- **Your objective**
Once you find the line with "[576,334,644,351] Training ->" in the data below, transcribe exactly each line from there to the line with "(384, 792) none", inclusive, and nothing else. Drop the pictures.

- **Given records**

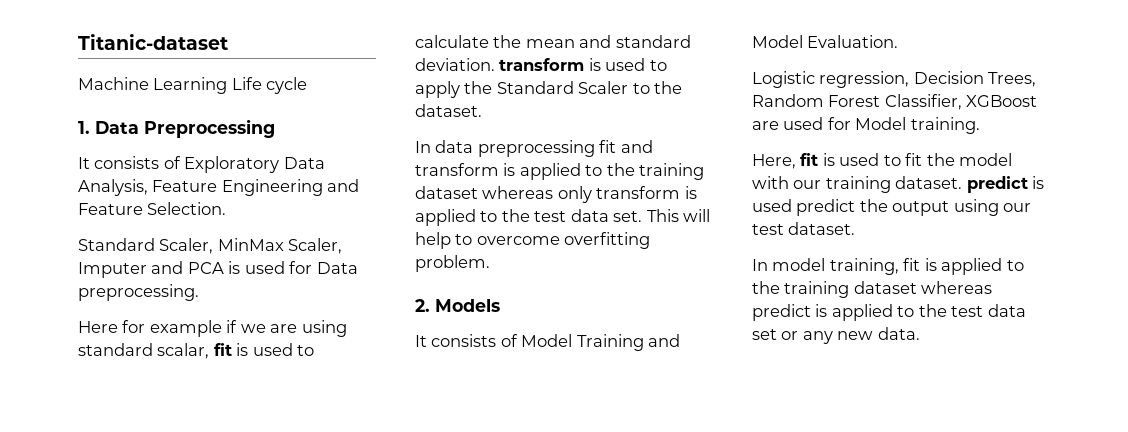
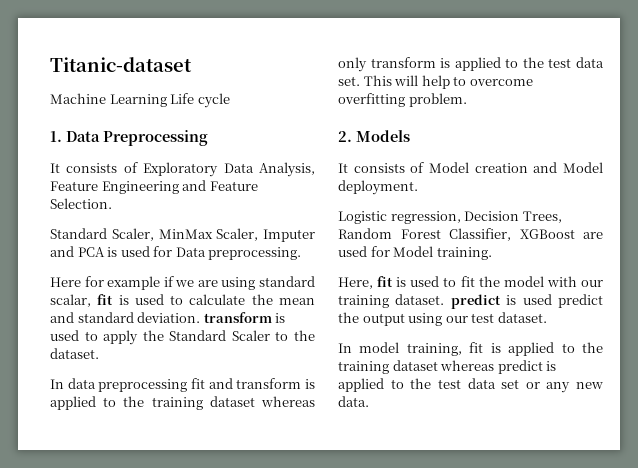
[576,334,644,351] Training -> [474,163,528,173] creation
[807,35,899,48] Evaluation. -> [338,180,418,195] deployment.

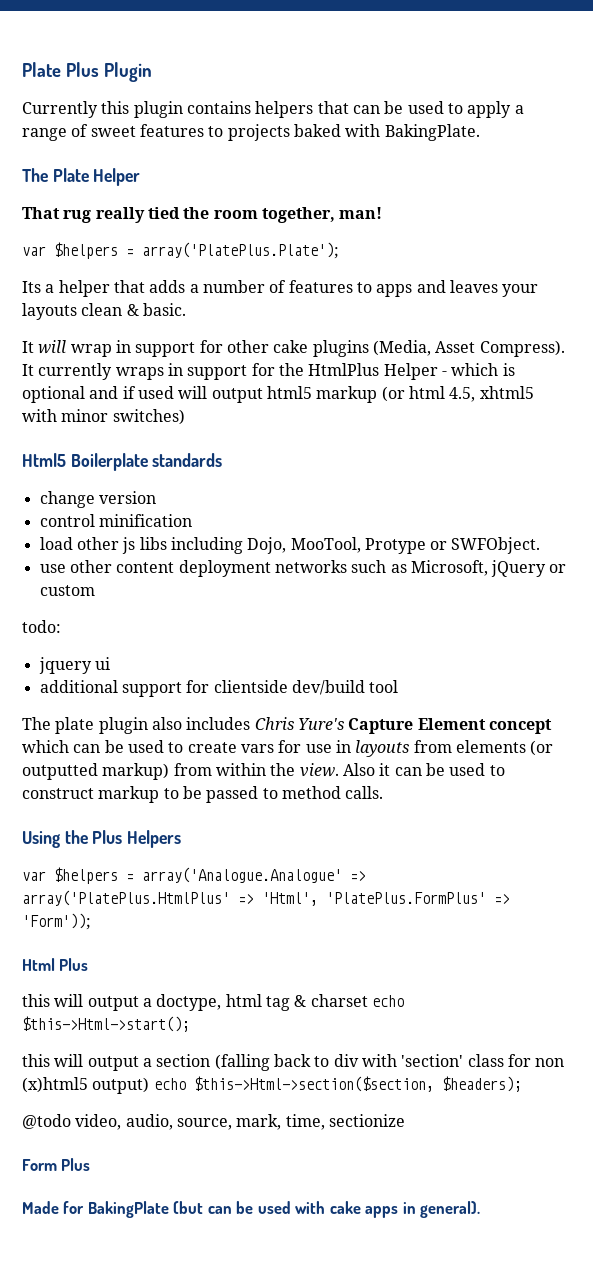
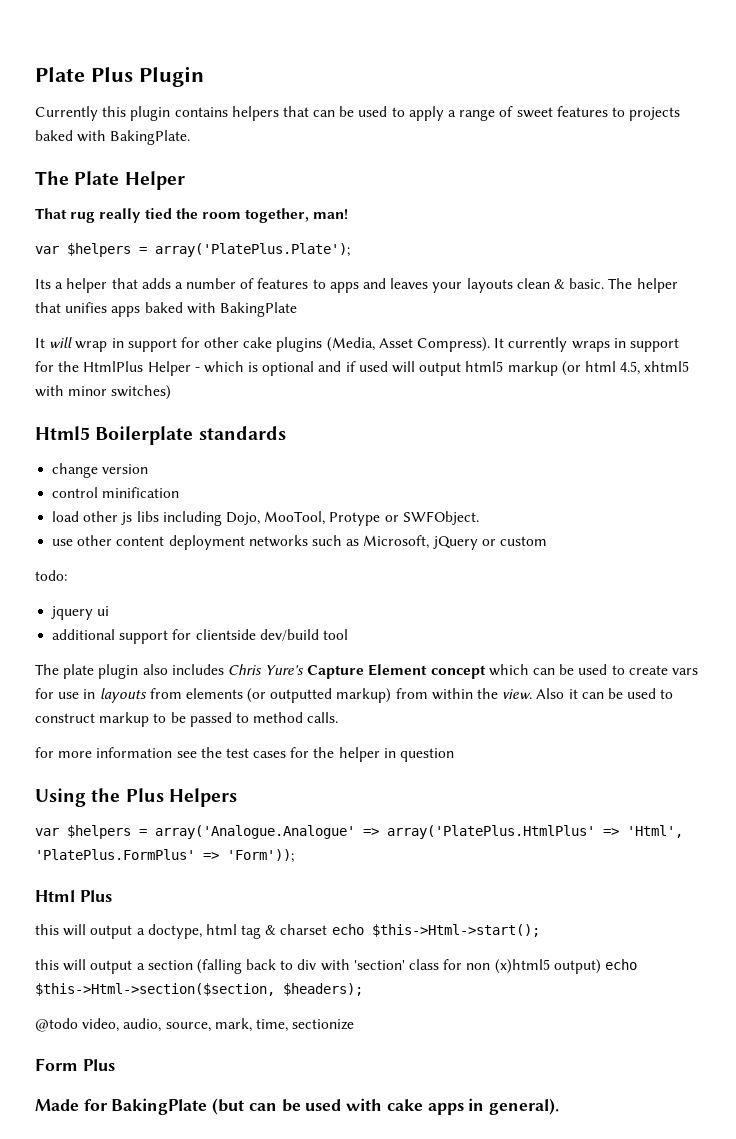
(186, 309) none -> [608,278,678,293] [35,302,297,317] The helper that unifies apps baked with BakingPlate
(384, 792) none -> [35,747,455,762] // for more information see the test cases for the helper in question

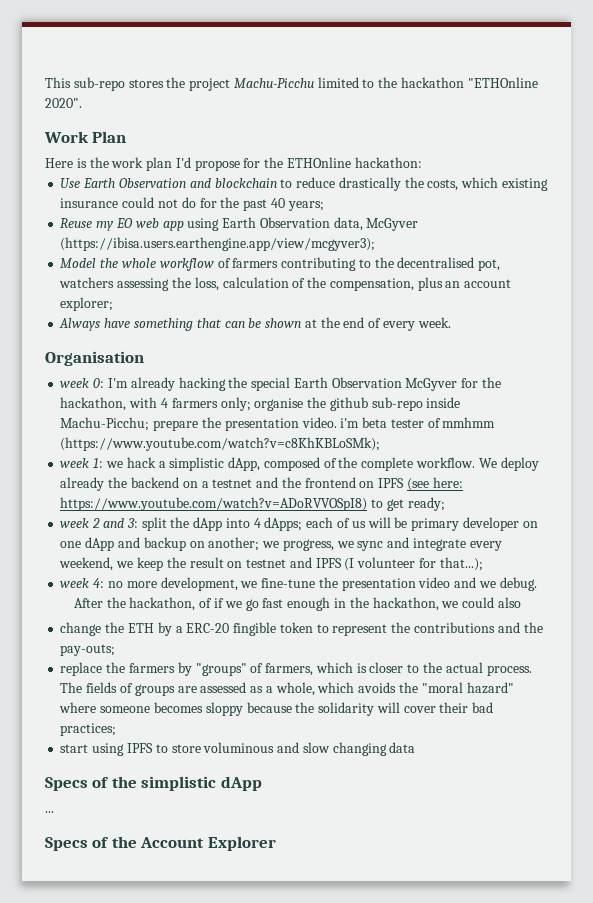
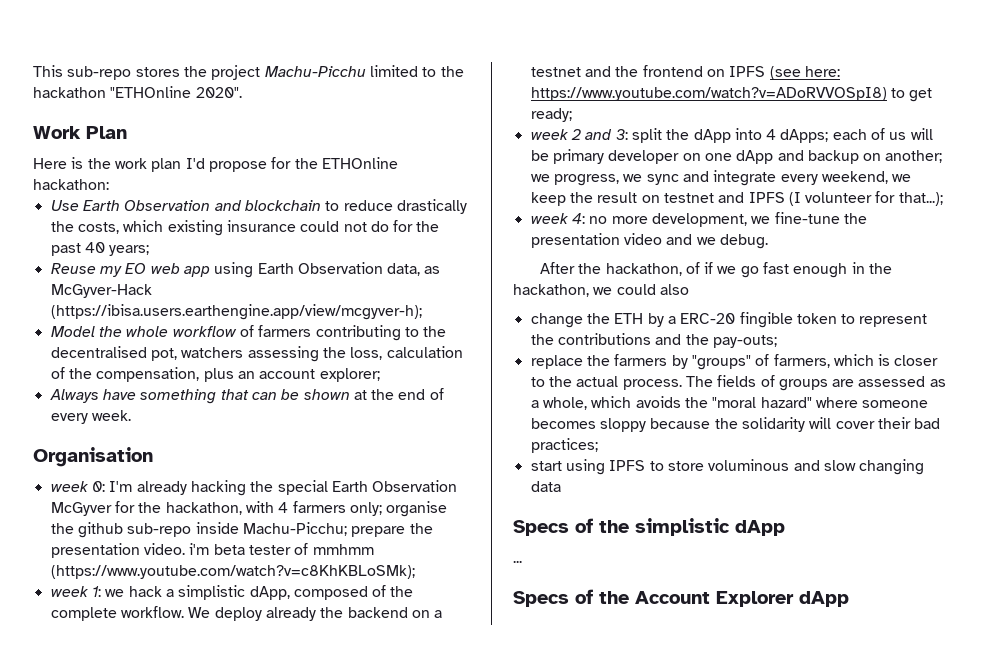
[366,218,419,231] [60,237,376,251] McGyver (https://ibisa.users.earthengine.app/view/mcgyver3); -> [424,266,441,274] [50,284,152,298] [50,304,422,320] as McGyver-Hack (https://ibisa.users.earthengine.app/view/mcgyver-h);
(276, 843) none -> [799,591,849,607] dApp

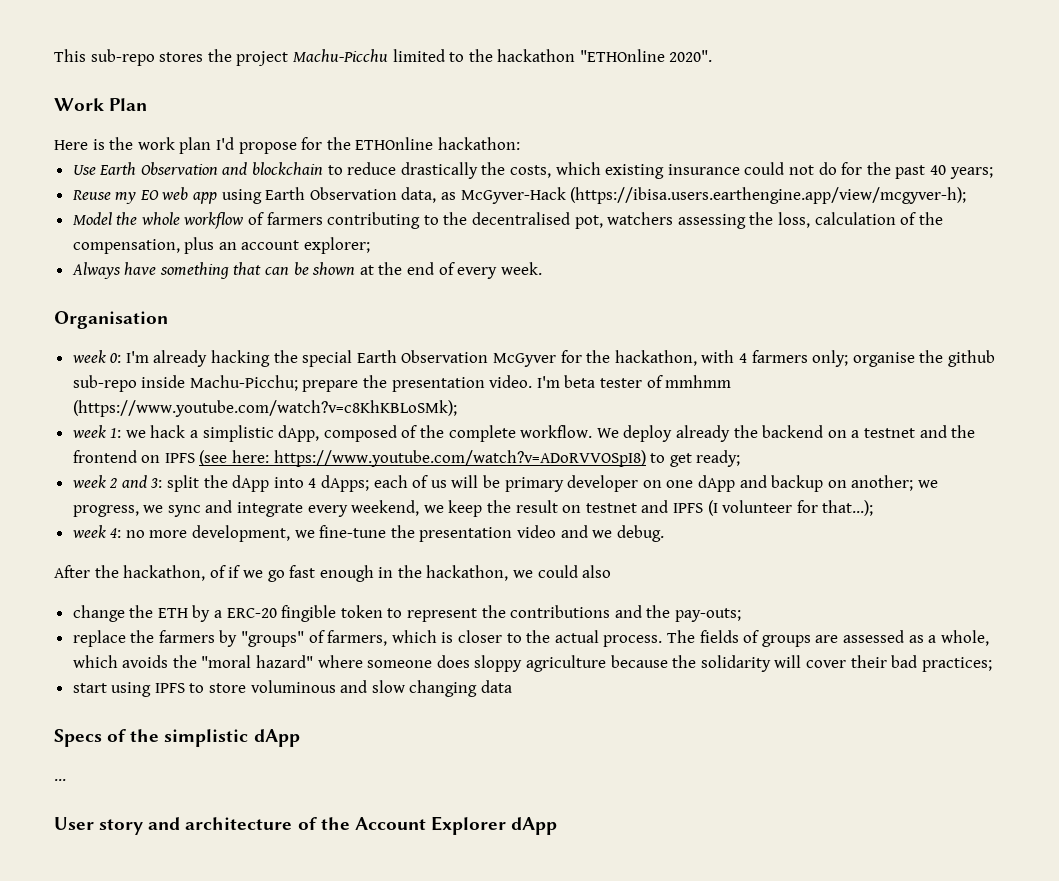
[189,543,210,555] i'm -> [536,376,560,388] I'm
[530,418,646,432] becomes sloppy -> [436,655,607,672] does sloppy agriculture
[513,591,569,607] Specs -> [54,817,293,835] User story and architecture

--

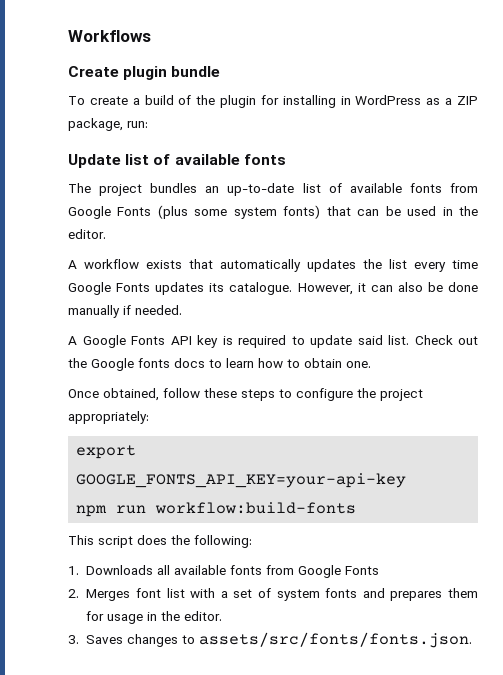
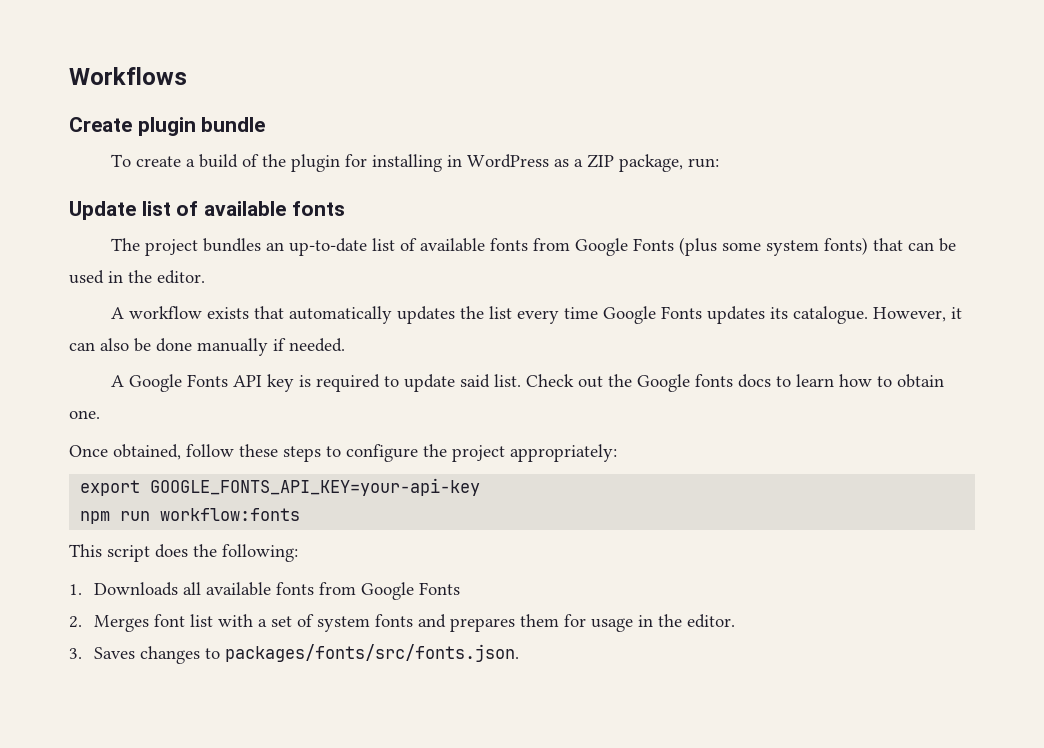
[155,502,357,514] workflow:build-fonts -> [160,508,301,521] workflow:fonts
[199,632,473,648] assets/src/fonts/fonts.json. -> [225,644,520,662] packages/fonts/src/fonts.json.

- **Solved exercise**
[576,334,644,351] Training -> [474,163,528,173] creation
[807,35,899,48] Evaluation. -> [338,180,418,195] deployment.

(186, 309) none -> [608,278,678,293] [35,302,297,317] The helper that unifies apps baked with BakingPlate
(384, 792) none -> [35,747,455,762] // for more information see the test cases for the helper in question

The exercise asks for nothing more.